◆ **EXERCISE**
Each line of the records that includes "runtitle" should be found and copied.
==== DATA FOR ANALYSIS
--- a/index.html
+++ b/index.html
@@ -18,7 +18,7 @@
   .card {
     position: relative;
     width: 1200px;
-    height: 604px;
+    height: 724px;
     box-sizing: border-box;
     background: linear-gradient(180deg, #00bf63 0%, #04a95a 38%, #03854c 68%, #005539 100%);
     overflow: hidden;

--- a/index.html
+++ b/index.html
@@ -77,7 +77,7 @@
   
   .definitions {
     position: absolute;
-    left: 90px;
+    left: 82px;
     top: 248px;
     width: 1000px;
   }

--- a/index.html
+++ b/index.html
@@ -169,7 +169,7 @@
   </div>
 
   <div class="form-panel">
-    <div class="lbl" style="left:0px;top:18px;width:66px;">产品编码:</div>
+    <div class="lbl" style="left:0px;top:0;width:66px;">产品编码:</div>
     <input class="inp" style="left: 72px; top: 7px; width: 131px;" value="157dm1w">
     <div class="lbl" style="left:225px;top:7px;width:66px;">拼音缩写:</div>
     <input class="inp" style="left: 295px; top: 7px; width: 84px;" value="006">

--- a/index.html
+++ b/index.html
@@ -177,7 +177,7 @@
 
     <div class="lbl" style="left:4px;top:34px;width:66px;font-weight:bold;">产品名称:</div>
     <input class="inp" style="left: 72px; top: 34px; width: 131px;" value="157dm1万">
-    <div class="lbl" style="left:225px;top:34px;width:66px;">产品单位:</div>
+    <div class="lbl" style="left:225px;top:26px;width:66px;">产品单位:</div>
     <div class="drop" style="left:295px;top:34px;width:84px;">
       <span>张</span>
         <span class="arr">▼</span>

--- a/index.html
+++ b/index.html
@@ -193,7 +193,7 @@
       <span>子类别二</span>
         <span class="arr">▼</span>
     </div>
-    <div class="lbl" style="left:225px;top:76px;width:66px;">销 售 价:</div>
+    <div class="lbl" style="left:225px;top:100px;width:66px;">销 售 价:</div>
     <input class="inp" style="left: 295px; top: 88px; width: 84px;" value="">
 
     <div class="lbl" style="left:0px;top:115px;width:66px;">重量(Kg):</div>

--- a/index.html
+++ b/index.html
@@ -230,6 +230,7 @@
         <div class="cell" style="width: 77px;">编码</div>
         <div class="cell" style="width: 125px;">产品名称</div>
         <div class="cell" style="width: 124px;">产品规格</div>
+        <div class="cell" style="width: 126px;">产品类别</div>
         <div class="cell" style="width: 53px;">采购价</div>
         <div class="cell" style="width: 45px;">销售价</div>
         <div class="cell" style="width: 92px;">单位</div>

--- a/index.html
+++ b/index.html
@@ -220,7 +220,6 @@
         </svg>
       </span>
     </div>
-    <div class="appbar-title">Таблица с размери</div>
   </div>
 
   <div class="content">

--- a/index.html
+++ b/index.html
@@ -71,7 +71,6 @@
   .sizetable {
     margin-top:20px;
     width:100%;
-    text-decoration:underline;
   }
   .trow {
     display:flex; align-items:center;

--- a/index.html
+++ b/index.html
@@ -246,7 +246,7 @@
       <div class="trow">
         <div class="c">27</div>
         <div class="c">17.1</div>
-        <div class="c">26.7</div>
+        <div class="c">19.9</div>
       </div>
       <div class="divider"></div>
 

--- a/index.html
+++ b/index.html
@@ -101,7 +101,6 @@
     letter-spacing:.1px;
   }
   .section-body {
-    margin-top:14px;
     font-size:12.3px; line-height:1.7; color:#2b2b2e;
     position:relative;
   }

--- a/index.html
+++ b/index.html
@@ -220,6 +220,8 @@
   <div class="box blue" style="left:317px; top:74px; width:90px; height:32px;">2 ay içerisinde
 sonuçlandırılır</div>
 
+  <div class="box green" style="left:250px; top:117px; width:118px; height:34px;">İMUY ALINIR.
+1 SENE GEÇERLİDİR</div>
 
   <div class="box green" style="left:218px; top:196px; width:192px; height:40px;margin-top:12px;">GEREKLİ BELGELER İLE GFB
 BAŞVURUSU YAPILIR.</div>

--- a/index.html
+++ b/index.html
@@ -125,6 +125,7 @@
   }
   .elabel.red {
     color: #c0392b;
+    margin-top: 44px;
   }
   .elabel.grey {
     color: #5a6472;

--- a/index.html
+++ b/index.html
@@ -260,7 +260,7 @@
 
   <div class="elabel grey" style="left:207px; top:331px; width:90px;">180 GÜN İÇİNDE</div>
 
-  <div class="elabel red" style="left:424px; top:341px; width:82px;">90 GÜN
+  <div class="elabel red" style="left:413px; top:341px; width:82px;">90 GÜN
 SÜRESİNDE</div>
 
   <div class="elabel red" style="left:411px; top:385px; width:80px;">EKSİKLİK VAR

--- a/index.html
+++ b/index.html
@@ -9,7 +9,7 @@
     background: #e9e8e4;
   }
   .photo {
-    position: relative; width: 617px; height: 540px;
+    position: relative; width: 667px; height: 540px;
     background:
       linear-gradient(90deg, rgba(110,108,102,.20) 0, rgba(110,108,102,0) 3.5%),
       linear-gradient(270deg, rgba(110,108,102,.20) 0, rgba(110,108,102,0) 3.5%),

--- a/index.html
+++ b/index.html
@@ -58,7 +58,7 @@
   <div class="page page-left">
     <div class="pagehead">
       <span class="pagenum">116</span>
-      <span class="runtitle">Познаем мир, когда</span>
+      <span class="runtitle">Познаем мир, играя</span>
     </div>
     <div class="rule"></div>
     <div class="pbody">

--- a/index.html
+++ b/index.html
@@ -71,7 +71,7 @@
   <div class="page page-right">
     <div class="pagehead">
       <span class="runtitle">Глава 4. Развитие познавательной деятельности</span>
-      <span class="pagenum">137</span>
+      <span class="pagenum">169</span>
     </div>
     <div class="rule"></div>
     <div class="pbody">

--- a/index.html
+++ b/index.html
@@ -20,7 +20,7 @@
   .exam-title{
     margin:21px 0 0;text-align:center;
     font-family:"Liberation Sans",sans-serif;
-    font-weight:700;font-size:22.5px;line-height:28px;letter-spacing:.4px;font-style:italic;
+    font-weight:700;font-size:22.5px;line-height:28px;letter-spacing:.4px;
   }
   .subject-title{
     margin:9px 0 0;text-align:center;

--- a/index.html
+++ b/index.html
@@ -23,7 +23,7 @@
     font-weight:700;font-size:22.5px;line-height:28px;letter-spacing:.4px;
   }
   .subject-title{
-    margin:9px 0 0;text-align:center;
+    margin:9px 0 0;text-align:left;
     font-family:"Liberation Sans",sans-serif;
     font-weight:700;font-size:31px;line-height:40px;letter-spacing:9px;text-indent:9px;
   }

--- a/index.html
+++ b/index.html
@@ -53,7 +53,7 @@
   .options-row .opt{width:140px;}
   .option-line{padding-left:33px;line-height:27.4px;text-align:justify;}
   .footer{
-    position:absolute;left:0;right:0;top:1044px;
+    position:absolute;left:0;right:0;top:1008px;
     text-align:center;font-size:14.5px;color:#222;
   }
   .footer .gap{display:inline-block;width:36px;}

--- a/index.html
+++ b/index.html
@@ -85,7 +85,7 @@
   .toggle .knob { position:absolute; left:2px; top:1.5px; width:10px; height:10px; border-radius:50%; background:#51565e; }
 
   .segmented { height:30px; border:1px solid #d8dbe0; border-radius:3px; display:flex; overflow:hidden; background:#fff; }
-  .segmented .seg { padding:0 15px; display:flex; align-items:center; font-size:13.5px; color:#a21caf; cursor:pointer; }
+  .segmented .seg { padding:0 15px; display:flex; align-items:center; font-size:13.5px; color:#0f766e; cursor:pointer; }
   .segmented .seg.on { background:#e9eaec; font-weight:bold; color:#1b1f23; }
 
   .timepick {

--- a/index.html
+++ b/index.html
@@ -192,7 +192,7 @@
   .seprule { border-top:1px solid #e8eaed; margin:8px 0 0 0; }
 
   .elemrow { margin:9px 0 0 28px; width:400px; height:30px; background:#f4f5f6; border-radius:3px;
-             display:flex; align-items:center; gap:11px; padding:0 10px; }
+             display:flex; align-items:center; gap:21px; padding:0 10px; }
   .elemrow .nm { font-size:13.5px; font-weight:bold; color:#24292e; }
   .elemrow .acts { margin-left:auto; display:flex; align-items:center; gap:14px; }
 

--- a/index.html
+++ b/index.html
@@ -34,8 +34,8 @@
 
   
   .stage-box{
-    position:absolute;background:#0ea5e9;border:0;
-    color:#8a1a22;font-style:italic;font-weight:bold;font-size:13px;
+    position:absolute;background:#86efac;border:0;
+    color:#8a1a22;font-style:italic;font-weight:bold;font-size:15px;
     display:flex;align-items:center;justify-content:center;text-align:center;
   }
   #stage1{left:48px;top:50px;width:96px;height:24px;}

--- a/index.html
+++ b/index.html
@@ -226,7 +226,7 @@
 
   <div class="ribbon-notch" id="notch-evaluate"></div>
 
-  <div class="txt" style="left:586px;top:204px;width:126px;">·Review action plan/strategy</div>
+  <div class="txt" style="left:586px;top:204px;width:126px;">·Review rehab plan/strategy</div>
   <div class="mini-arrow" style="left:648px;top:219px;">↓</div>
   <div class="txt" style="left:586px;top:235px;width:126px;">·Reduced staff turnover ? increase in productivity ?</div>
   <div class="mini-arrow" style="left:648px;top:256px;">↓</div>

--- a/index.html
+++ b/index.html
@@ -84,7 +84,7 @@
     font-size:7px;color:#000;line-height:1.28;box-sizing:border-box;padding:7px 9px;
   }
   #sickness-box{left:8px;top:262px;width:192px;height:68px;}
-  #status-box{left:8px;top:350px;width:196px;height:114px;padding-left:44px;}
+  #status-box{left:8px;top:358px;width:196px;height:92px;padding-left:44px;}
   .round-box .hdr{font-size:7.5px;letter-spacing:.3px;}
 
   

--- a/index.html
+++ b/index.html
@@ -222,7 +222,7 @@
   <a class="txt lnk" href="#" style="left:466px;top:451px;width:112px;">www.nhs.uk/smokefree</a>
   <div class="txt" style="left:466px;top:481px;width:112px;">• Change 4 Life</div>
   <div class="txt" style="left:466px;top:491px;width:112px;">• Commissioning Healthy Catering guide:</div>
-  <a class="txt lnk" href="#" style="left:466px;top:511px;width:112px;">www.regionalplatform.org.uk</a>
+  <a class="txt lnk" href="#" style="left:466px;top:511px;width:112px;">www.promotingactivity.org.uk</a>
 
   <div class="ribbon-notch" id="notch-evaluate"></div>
========
◆ **ANSWER**
-      <span class="runtitle">Познаем мир, когда</span>
+      <span class="runtitle">Познаем мир, играя</span>
       <span class="runtitle">Глава 4. Развитие познавательной деятельности</span>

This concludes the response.